It is 11:00 at night. I'm curled up in a corner of my couch. YouTube comedy videos are playing on my TV but I'm not entirely watching them. I have to be up at 6:00 am to get my kids off to school. My coffee pot is already set up. I should probably be in bed already. But I'm not.
I have been spending the past few days looking at writing jobs and online teaching jobs and curriculum design jobs. I tried to learn more about freelance writing and copywriting and content marketing and virtual assistanting (I'm not sure that last one is a verb, but PARALLEL STRUCTURE) I made a few things for my teachers pay teachers store and tried to promote them.
And I've come to the conclusion that everything sucks and I hate it all. I don't want to do anything.
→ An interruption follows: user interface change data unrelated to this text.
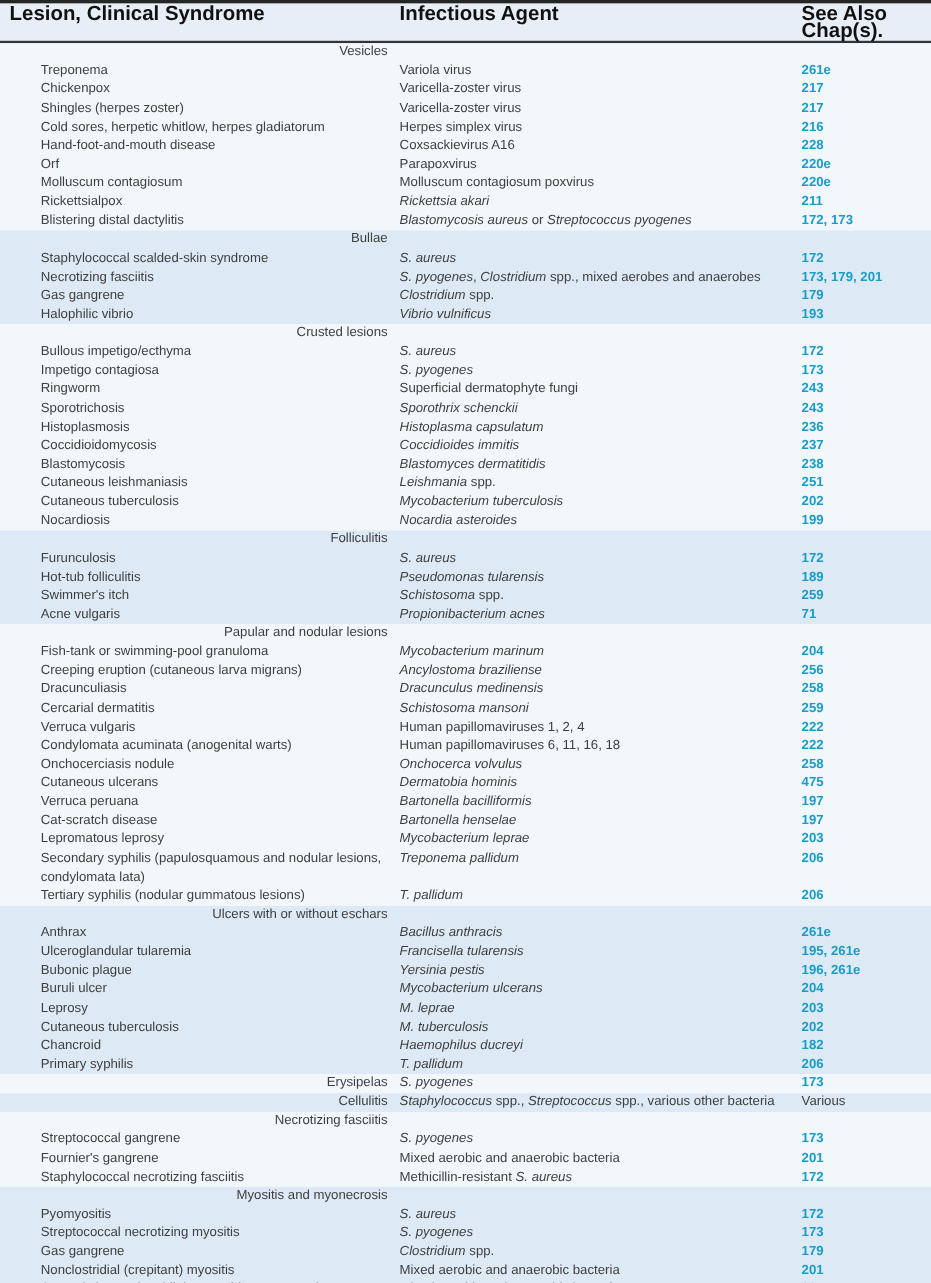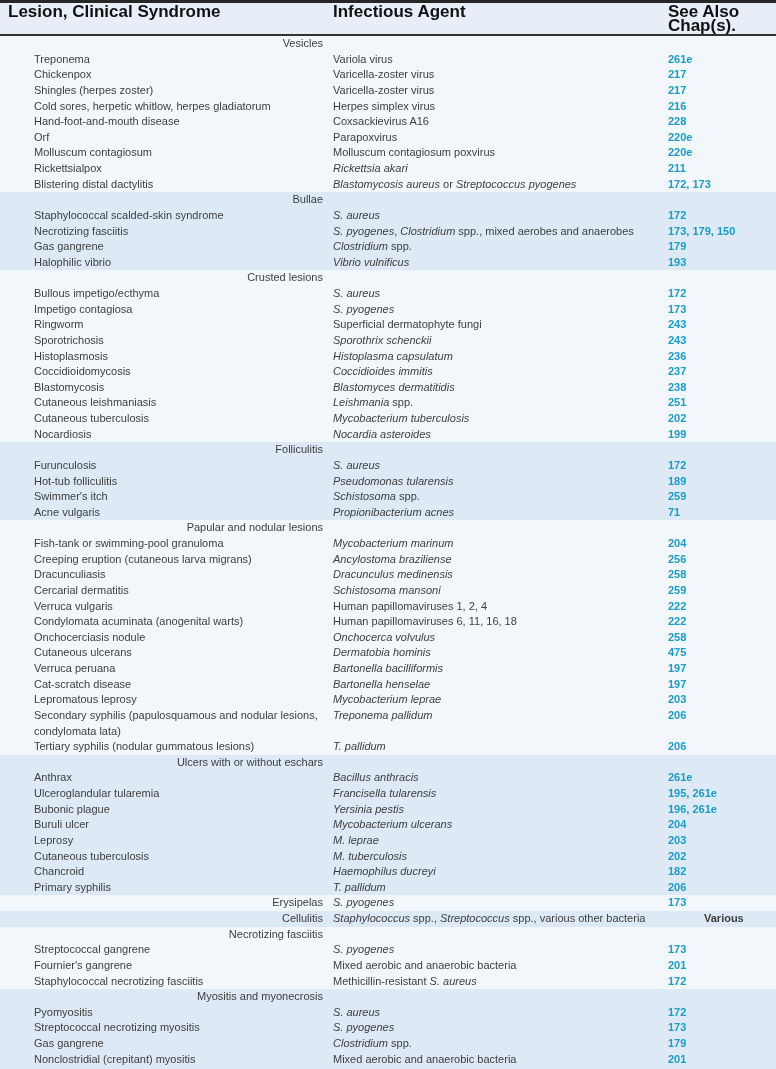--- a/index.html
+++ b/index.html
@@ -32,21 +32,21 @@
     line-height:15.63px;
     min-height:15.63px;
   }
   .cell-lesion  { padding-right:10px; }
   .row.item .cell-lesion    { padding-left:34px; }
   .row.section-head .cell-lesion { padding-left:8px;text-align:right; }
   .cell-agent { padding-right:8px; }
   .it { font-style:italic; }
 
   .chap-link  { color:var(--accent,#1a9cc8); font-weight:bold; }
-  .chap-plain { color:#3e3e3e; font-weight:bold;margin-left:36px; }
+  .chap-plain { color:#3e3e3e; font-weight:normal; }
 </style>
 </head>
 <body>
 
 <div class="table-wrap">
   <div class="header-row">
     <div class="h1">Lesion, Clinical Syndrome</div>
     <div class="h2">Infectious Agent</div>
     <div class="h3">See Also Chap(s).</div>
   </div>
@@ -110,21 +110,21 @@
           <div></div>
         </div>
         <div class="row item">
           <div class="cell-lesion">Staphylococcal scalded-skin syndrome</div>
           <div class="cell-agent"><span class="it">S. aureus</span></div>
           <div><span class="chap-link">172</span></div>
         </div>
         <div class="row item">
           <div class="cell-lesion">Necrotizing fasciitis</div>
           <div class="cell-agent"><span class="it">S. pyogenes</span><span>, </span><span class="it">Clostridium</span><span> spp., mixed aerobes and anaerobes</span></div>
-          <div><span class="chap-link">173, 179, 150</span></div>
+          <div><span class="chap-link">173, 179, 201</span></div>
         </div>
         <div class="row item">
           <div class="cell-lesion">Gas gangrene</div>
           <div class="cell-agent"><span class="it">Clostridium</span><span> spp.</span></div>
           <div><span class="chap-link">179</span></div>
         </div>
         <div class="row item">
           <div class="cell-lesion">Halophilic vibrio</div>
           <div class="cell-agent"><span class="it">Vibrio vulnificus</span></div>
           <div><span class="chap-link">193</span></div>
I'm not already good at anything and I don't want to be bad at everything.
I've never been anything but a teacher and a mom, and I am afraid I'm too old to learn to be anything else. I'm afraid I'll never be able to choose anything or commit to anything. I'm afraid I'll just be rejected at everything and it will SUCK SO HARD and I DON'T THINK I CAN HANDLE IT.
I don't know anymore. It's 11:20 at night and I should already be in bed but when I wake up I don't know what I will do. Well. I know I'll put my kids on the bus, but beyond that I really just don't know.
I'm not sure this went anywhere or that I said anything but it's 11:20 at night, and this is what you get.